PRESENTATION
I am a third-generation Korean resident in Japan. There are many around the world who are members of “diaspora” populations (people who live away from their original homelands or regions) like myself.
Every time problems relating to nationality or ethnic identity arise, questions like “Who am I?” and “Which country do I belong to?” occur to me. Perhaps because of this background, I came to sympathize with foreign ethnic groups and minority groups living in Japan, which led me to visit such communities from time to time. Through such ethnic groups, I experienced their traditions which sometimes even made me react physically in spite of myself to things I couldn’t understand. On such occasions, I found complex feelings – somehow nostalgic and happy – streaming into me.
I intuitively realized these must be very important experiences. So, I began to collect inside of me things that I found important – things like sounds, colors, songs and clothes. In due course, these seemingly separate things that I saw, heard or felt became linked increasingly with each other and emerged in myself as images of a narrative nature. I expressed these images in the photographs that are the works I submitted to this contest.
We humans tend to divide or discriminate between people by nationality and ethnicity. These “invisible boundaries” brewed unconsciously by society at large or in the course of historical developments can surface in our daily life when least expected. I was not comfortable with meeting such negative boundaries but, at the same time, it was undeniable that I also had elements of such boundaries deep within myself.
Stories, I believe, have a strong power to destroy our stereotypical views. My works contain ethnic motifs. This is perhaps because I put in my works my desire to destroy views of people who tend to consider nationalities and ethnic groups as something like mere symbols.
In the years ahead, we will see the world become more and more complex, where races, genders, values and the like are mixed up and intertwine with each other more than ever. By looking at a variety of photos, I would like to increasingly relate myself with things that have linked me to the world.
At present, I have no idea about where this “STORY” is going to end or what it will tell you. Yet, for now, I would like to continue to photograph what comes up in myself.
Selector’s Comment & Questions and Answers
Osamu James Nakagawa
The moment I looked at your work, I didn’t know how to figure out all of these symbols. Belonging to a diaspora from the United States and Japan myself, I could feel from your work your desire to express – in an ambiguous way – yourself, someone who is lurching in the fluid-like middle zone. Your work also made me think about your struggle to figure out the symbols that defy solution, the narrative aspect you intended to develop, and what your intended story is about.

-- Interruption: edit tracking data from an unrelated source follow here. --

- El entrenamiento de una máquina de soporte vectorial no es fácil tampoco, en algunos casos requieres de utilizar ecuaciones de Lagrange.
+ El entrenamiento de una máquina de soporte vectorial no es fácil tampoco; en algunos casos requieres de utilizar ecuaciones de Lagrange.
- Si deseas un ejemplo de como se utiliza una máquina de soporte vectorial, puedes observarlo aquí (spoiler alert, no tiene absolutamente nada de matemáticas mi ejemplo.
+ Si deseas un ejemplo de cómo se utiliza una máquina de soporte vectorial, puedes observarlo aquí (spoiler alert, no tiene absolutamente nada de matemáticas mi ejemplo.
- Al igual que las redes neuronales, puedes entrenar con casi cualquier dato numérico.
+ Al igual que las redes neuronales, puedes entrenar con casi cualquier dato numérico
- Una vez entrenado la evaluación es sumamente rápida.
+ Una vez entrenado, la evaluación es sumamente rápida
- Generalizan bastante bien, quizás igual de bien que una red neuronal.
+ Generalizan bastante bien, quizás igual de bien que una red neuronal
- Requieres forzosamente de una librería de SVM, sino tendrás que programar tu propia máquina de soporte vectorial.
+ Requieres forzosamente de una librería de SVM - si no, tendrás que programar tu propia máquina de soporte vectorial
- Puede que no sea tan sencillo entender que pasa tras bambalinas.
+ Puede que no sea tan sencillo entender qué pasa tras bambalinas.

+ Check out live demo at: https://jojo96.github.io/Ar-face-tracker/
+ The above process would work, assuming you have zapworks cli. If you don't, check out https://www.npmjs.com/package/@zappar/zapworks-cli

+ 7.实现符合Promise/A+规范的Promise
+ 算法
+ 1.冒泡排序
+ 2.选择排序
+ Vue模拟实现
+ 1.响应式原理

Just as I anticipated, the images prevailing in your visuals – elements of Korean and Japanese cultures – appeared very problematic. Smartly, softly and in your own words, you presented your points that would otherwise be countered by others once spoken aloud. Your photographs seem to represent a uniquely subtle way of communication whereby the works make those who look at them think about something important and yet are taken aback by odd feelings after going out of doors.
Your work includes portraits, still lives and even animals. How did you choose the motifs?
(Kim)
Oral traditions and old tales that I heard from people whom I’ve met have become familiar stories to me – the fox is considered to be a deity, for example. I simply turn these things into visuals. I do research only after the images have been completed. As I checked them out, I occasionally found some were related to other legends. Those who look at my work may develop their own associations and interpretations. I leave it up to them.